EXERCISE: Reply with one number only: the count of lines below that contain the word "Months".

======== EXTRACTED INFORMATION ========

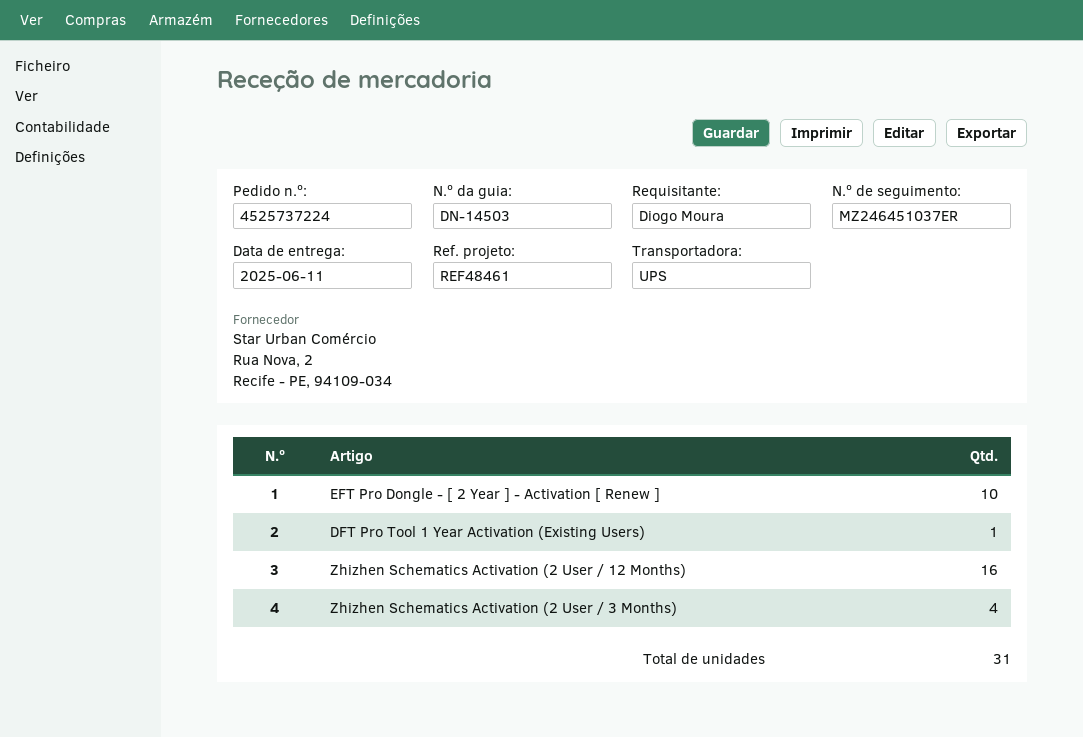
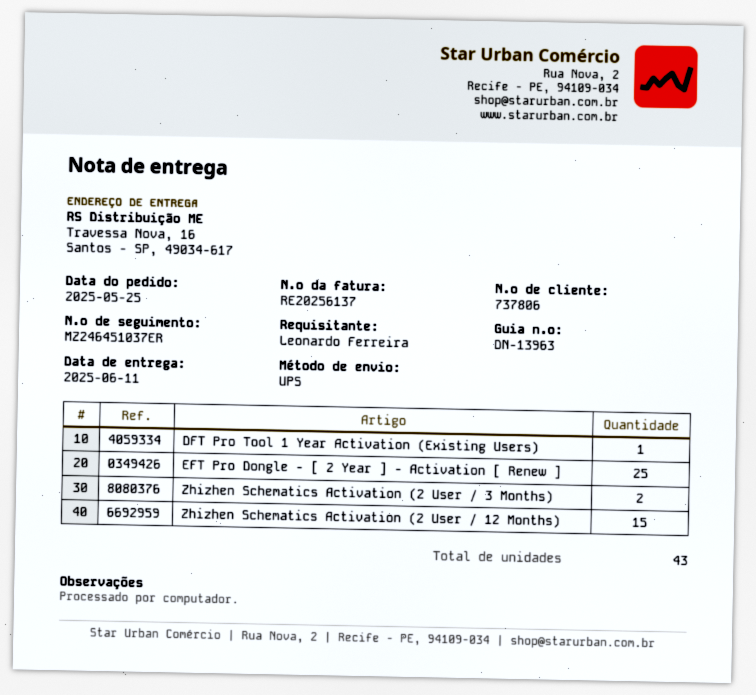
delivery note number: DN-14503 -> DN-13963
ordered by: Diogo Moura -> Leonardo Ferreira
EFT Pro Dongle - [ 2 Year ] - Activation [ Renew ]: 10 -> 25
Zhizhen Schematics Activation (2 User / 12 Months): 16 -> 15
Zhizhen Schematics Activation (2 User / 3 Months): 4 -> 2
total quantity: 31 -> 43

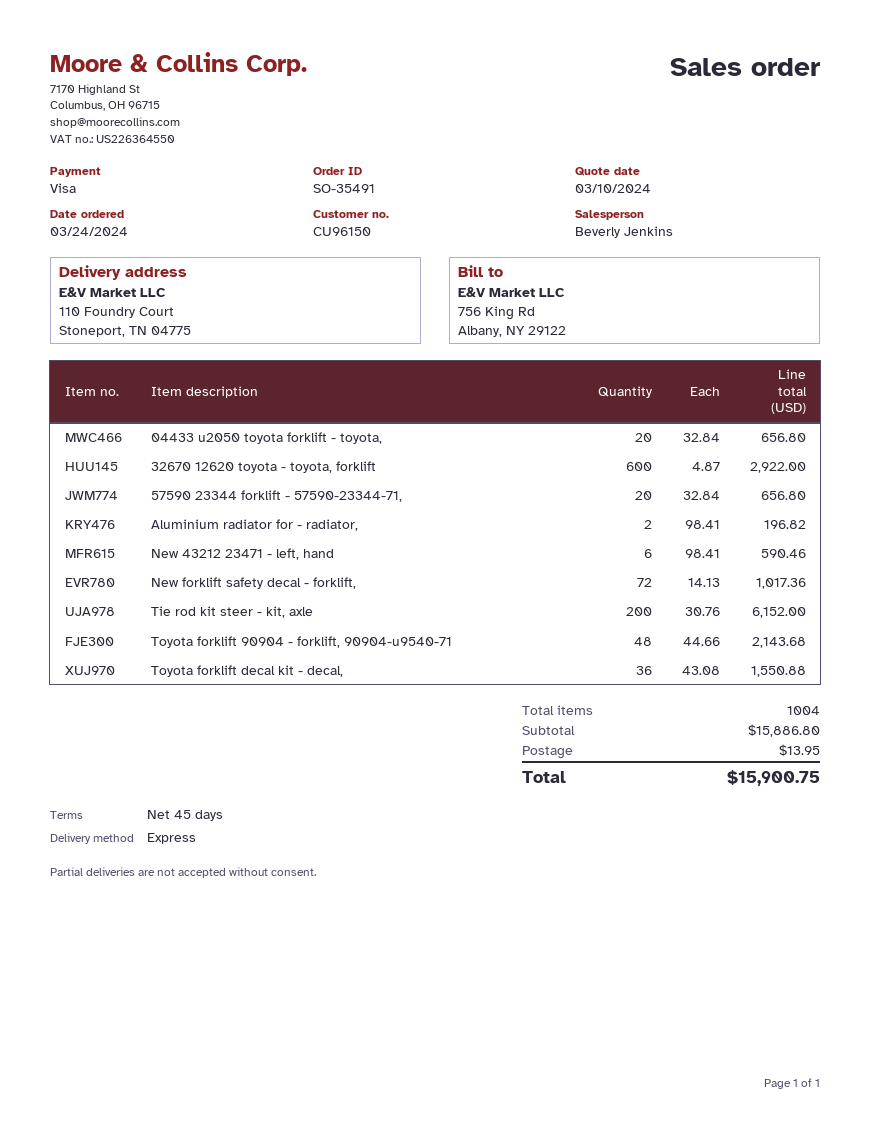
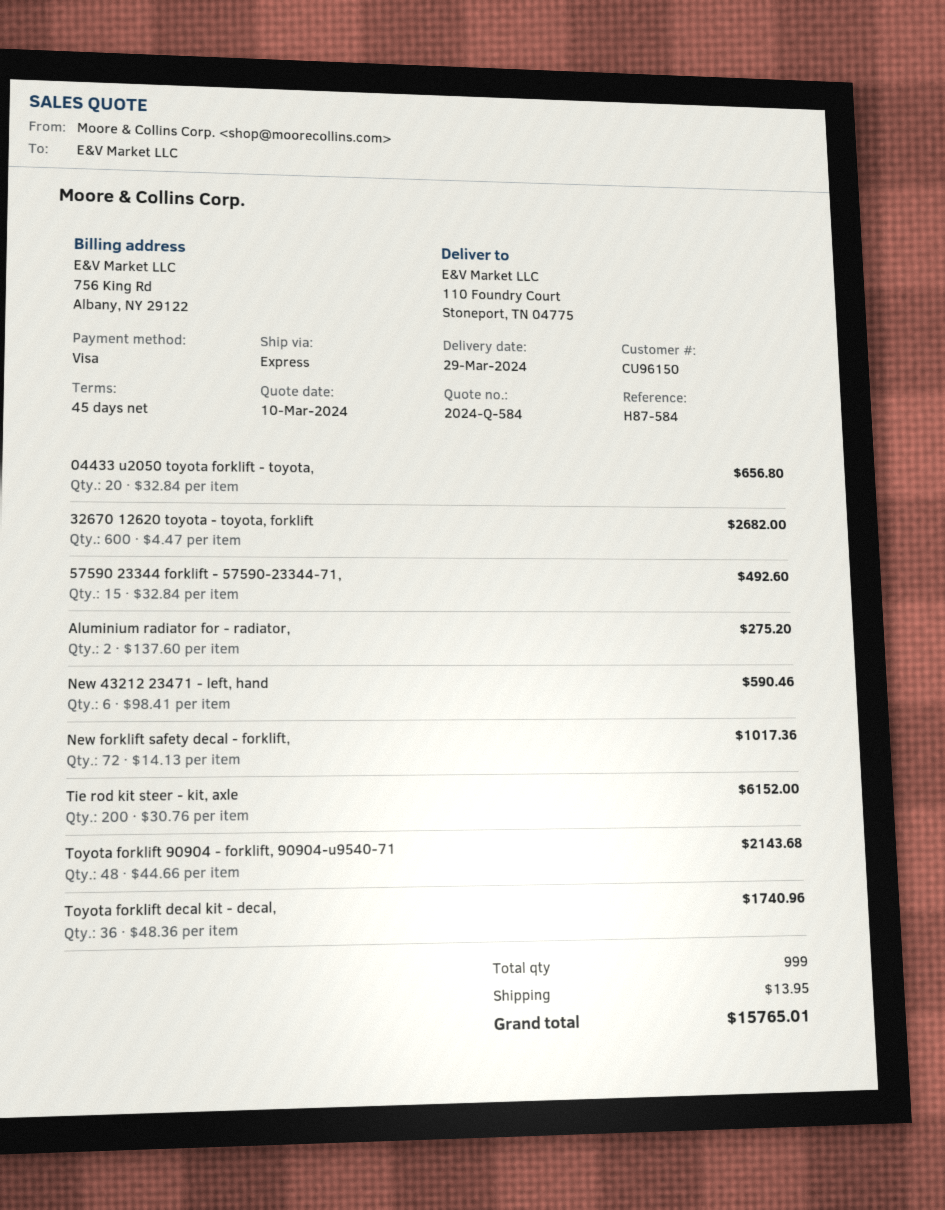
32670 12620 toyota - toyota, forklift: 600 x 4.87 = 2922.00 -> 600 x 4.47 = 2682.00
57590 23344 forklift - 57590-23344-71,: 20 x 32.84 = 656.80 -> 15 x 32.84 = 492.60
Aluminium radiator for - radiator,: 2 x 98.41 = 196.82 -> 2 x 137.60 = 275.20
Toyota forklift decal kit - decal,: 36 x 43.08 = 1550.88 -> 36 x 48.36 = 1740.96
total quantity: 1004 -> 999
total: 15900.75 -> 15765.01

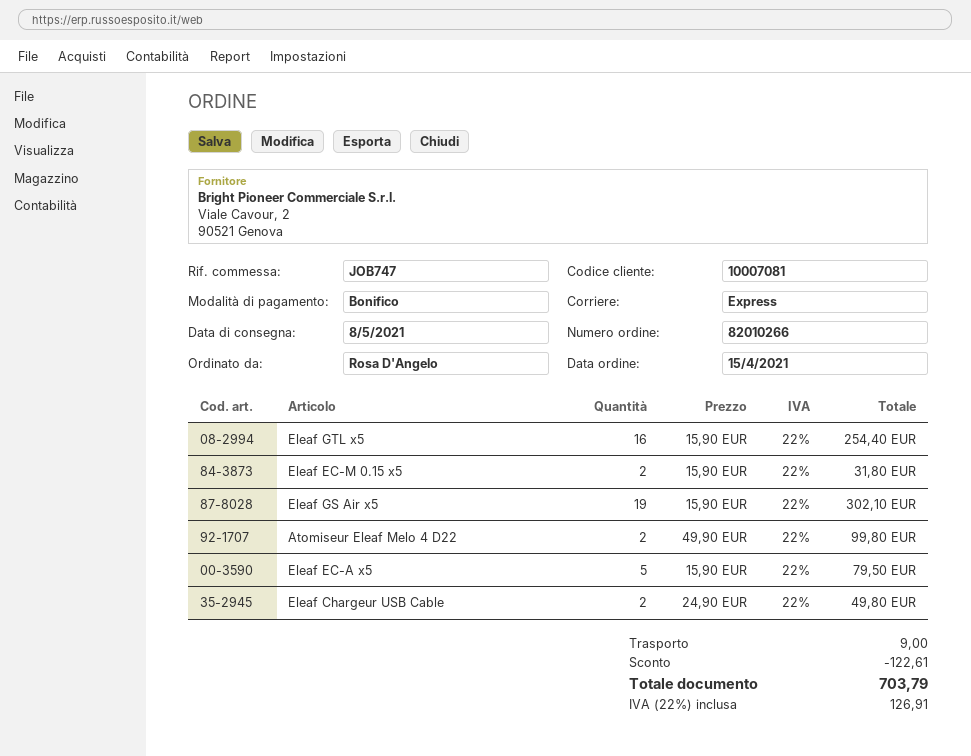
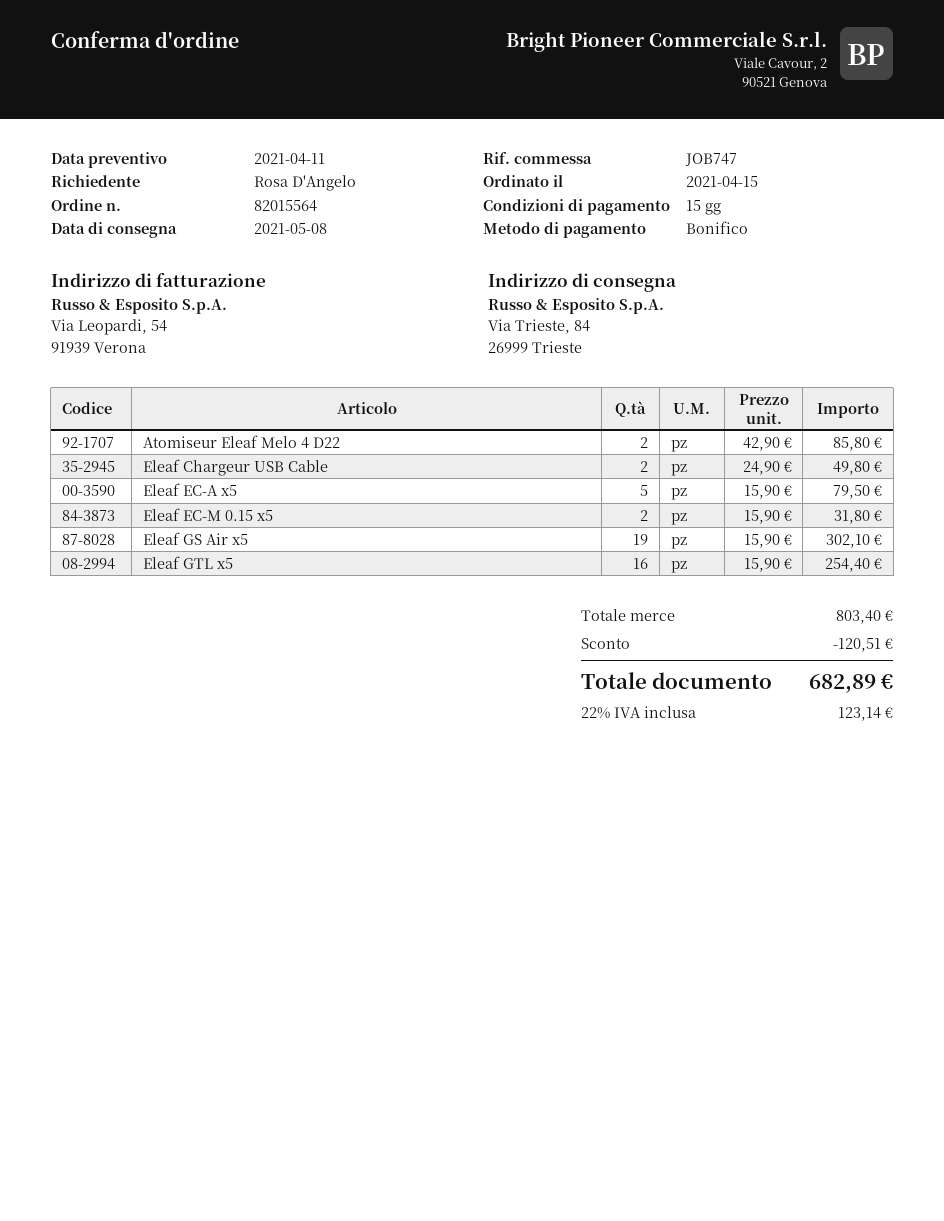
order number: 82010266 -> 82015564
Atomiseur Eleaf Melo 4 D22: 2 x 49.90 = 99.80 -> 2 x 42.90 = 85.80
discount: 122.61 -> 120.51
shipping: 9.00 -> none
tax: 22% = 126.91 -> 22% = 123.14
total: 703.79 -> 682.89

========

RESPONSE TO THE TASK: 2